### GIVEN DATA ###

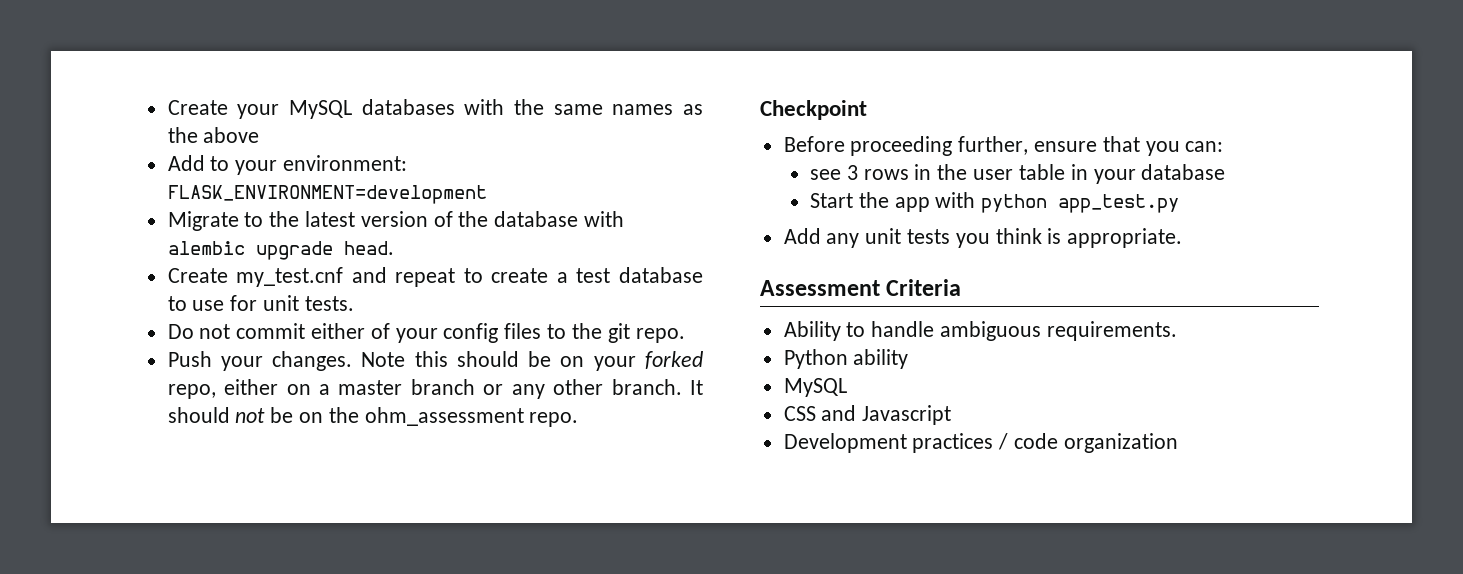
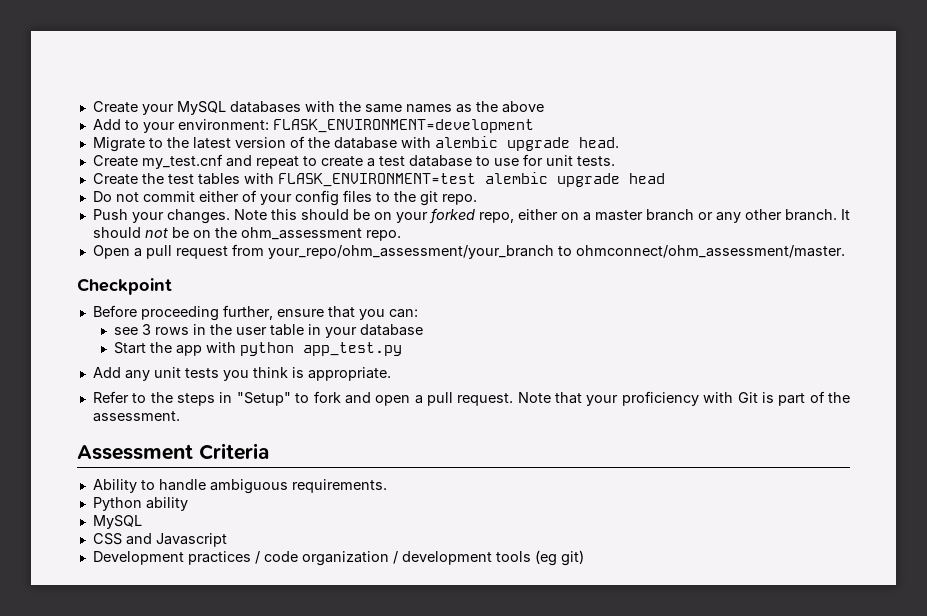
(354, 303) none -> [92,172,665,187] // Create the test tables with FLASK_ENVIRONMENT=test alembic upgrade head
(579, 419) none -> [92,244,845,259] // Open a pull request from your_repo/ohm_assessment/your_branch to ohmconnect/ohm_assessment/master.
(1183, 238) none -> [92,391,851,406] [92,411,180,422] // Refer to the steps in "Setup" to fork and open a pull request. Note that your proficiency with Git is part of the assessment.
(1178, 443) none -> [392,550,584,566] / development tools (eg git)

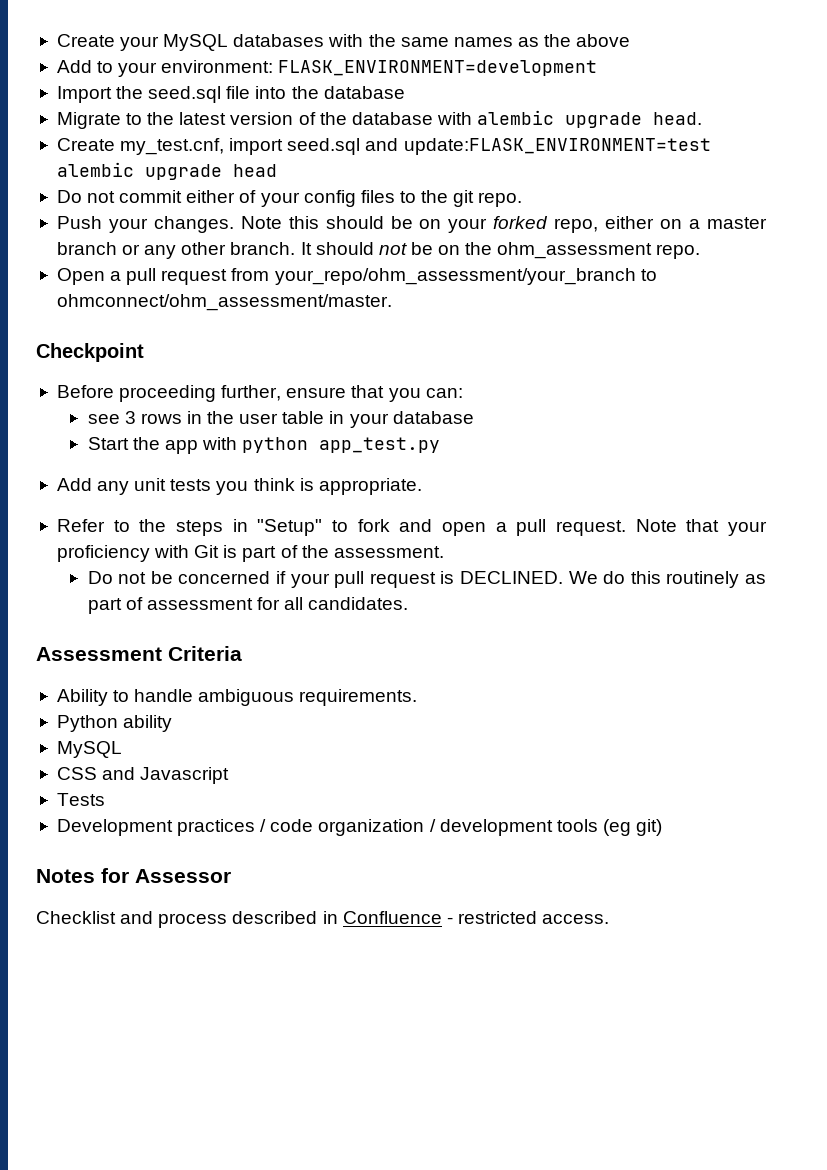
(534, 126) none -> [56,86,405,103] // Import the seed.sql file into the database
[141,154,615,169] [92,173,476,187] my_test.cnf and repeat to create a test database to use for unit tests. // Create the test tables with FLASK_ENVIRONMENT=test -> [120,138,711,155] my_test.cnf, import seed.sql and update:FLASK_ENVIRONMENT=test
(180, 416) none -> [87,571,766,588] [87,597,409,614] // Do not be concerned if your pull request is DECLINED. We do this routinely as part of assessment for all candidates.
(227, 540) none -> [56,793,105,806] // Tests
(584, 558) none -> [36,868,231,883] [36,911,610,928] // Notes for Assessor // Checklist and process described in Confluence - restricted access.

###

INSTRUCTIONS TO FOLLOW
What is needed here is an exact copy of every record, with the pictures left out.

ANSWER
(354, 303) none -> [92,172,665,187] // Create the test tables with FLASK_ENVIRONMENT=test alembic upgrade head
(579, 419) none -> [92,244,845,259] // Open a pull request from your_repo/ohm_assessment/your_branch to ohmconnect/ohm_assessment/master.
(1183, 238) none -> [92,391,851,406] [92,411,180,422] // Refer to the steps in "Setup" to fork and open a pull request. Note that your proficiency with Git is part of the assessment.
(1178, 443) none -> [392,550,584,566] / development tools (eg git)

(534, 126) none -> [56,86,405,103] // Import the seed.sql file into the database
[141,154,615,169] [92,173,476,187] my_test.cnf and repeat to create a test database to use for unit tests. // Create the test tables with FLASK_ENVIRONMENT=test -> [120,138,711,155] my_test.cnf, import seed.sql and update:FLASK_ENVIRONMENT=test
(180, 416) none -> [87,571,766,588] [87,597,409,614] // Do not be concerned if your pull request is DECLINED. We do this routinely as part of assessment for all candidates.
(227, 540) none -> [56,793,105,806] // Tests
(584, 558) none -> [36,868,231,883] [36,911,610,928] // Notes for Assessor // Checklist and process described in Confluence - restricted access.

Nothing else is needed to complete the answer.